--- START ---

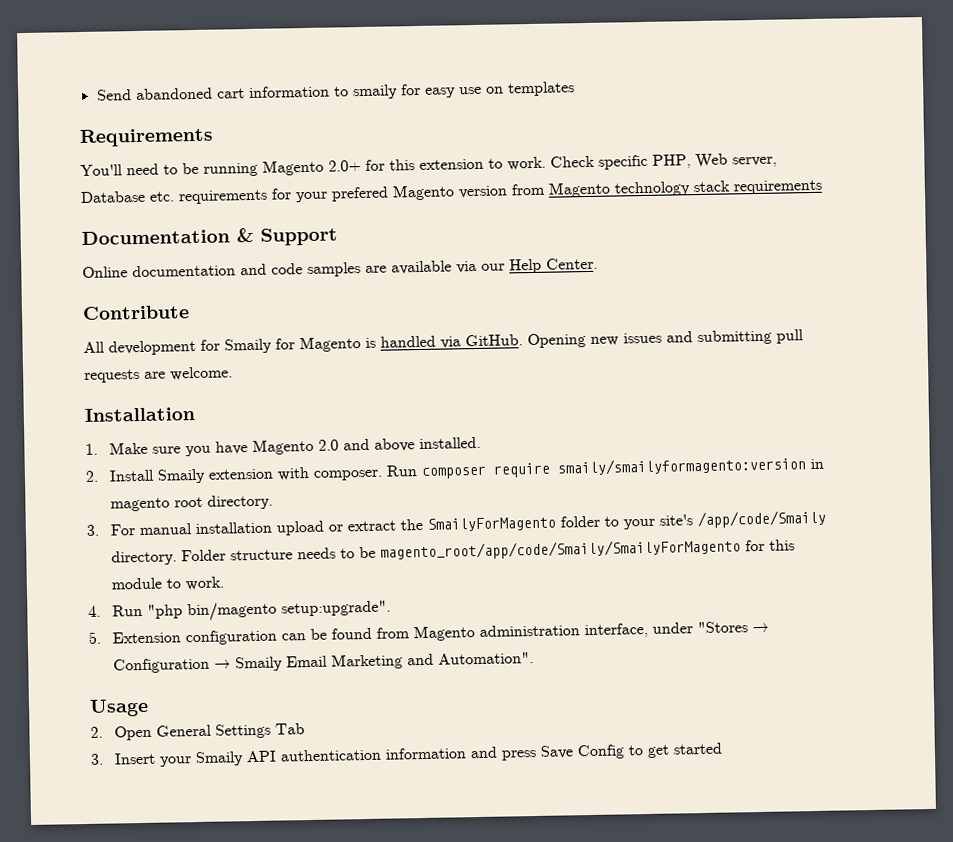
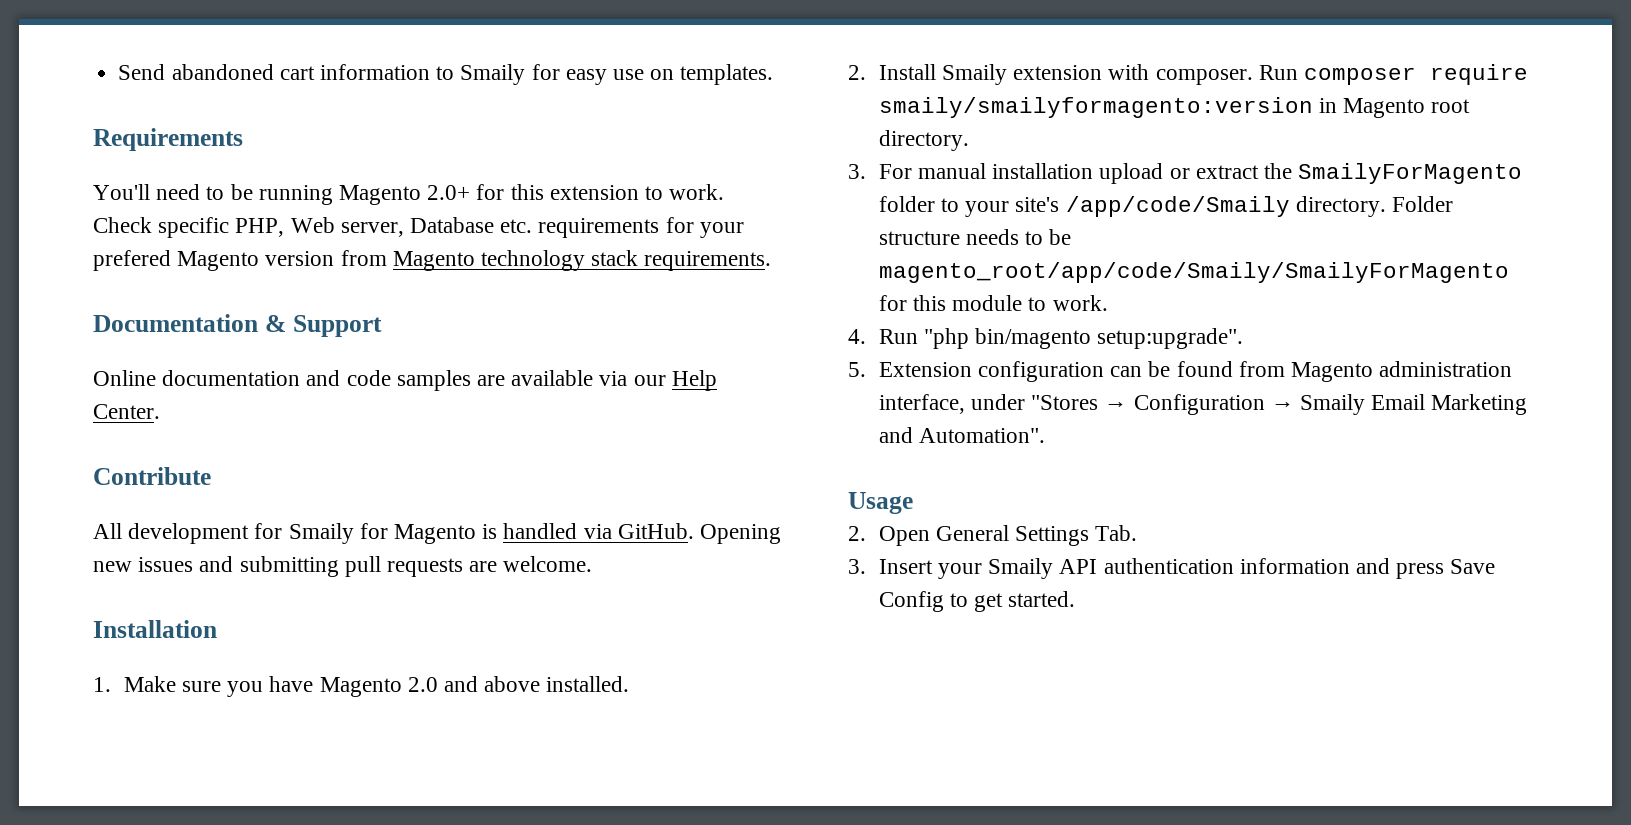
[352,84,398,100] smaily -> [460,64,526,85] Smaily
[506,81,575,97] templates -> [680,64,774,85] templates.
[733,179,822,195] requirements -> [644,251,772,271] requirements.
[110,497,171,512] magento -> [1343,98,1426,118] Magento
[275,723,306,735] Tab -> [1095,525,1138,541] Tab.
[673,742,723,755] started -> [1008,591,1076,607] started.

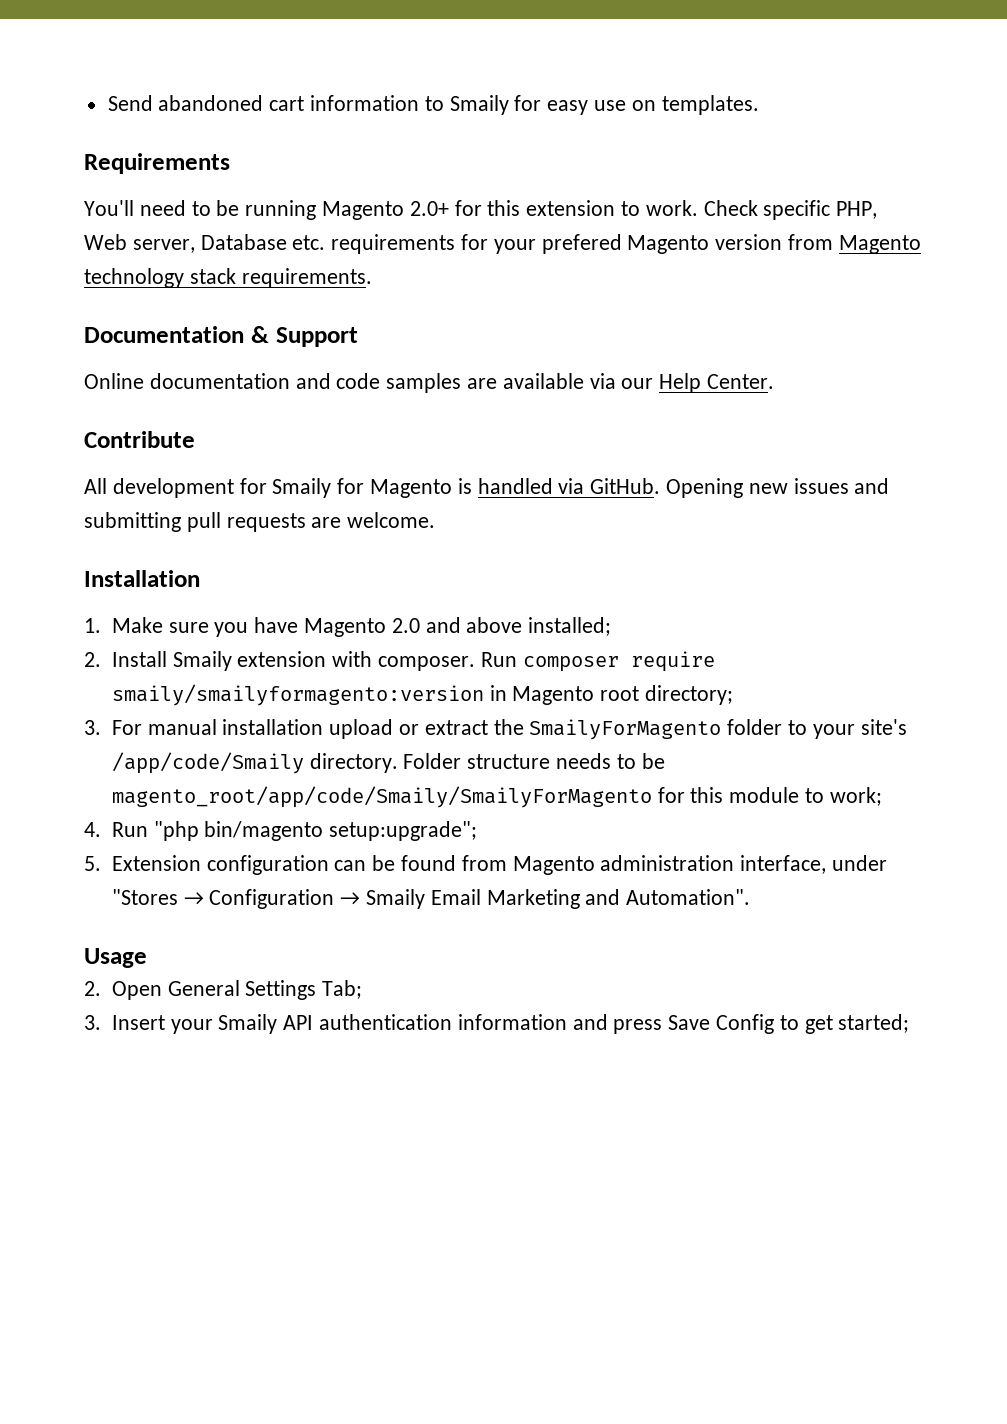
[546,676,630,692] installed. -> [528,617,612,636] installed;
[878,130,969,151] directory. -> [644,685,733,705] directory;
[1052,295,1108,311] work. -> [829,787,882,806] work;
[1097,328,1244,349] setup:upgrade". -> [329,821,478,841] setup:upgrade";
[1095,525,1138,541] Tab. -> [322,980,363,999] Tab;
[1008,591,1076,607] started. -> [838,1014,910,1033] started;

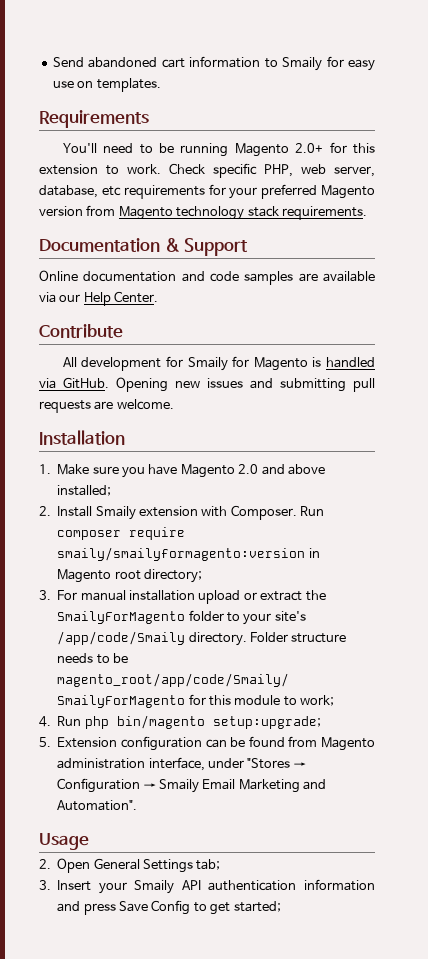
[84,234,326,253] Web server, Database etc. -> [301,164,375,177] [39,185,121,198] web server, database, etc
[541,234,622,254] prefered -> [261,184,318,199] preferred
[377,656,475,671] composer. -> [230,505,297,520] Composer.
[153,821,478,841] "php bin/magento setup:upgrade"; -> [84,715,321,729] php bin/magento setup:upgrade;
[322,980,363,999] Tab; -> [196,859,221,870] tab;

--- END ---

— EXERCISE REQUIREMENTS —
Collect the lines of the data that carry the word "setup".

— OUTPUT OF THE EXERCISE —
[1097,328,1244,349] setup:upgrade". -> [329,821,478,841] setup:upgrade";
[153,821,478,841] "php bin/magento setup:upgrade"; -> [84,715,321,729] php bin/magento setup:upgrade;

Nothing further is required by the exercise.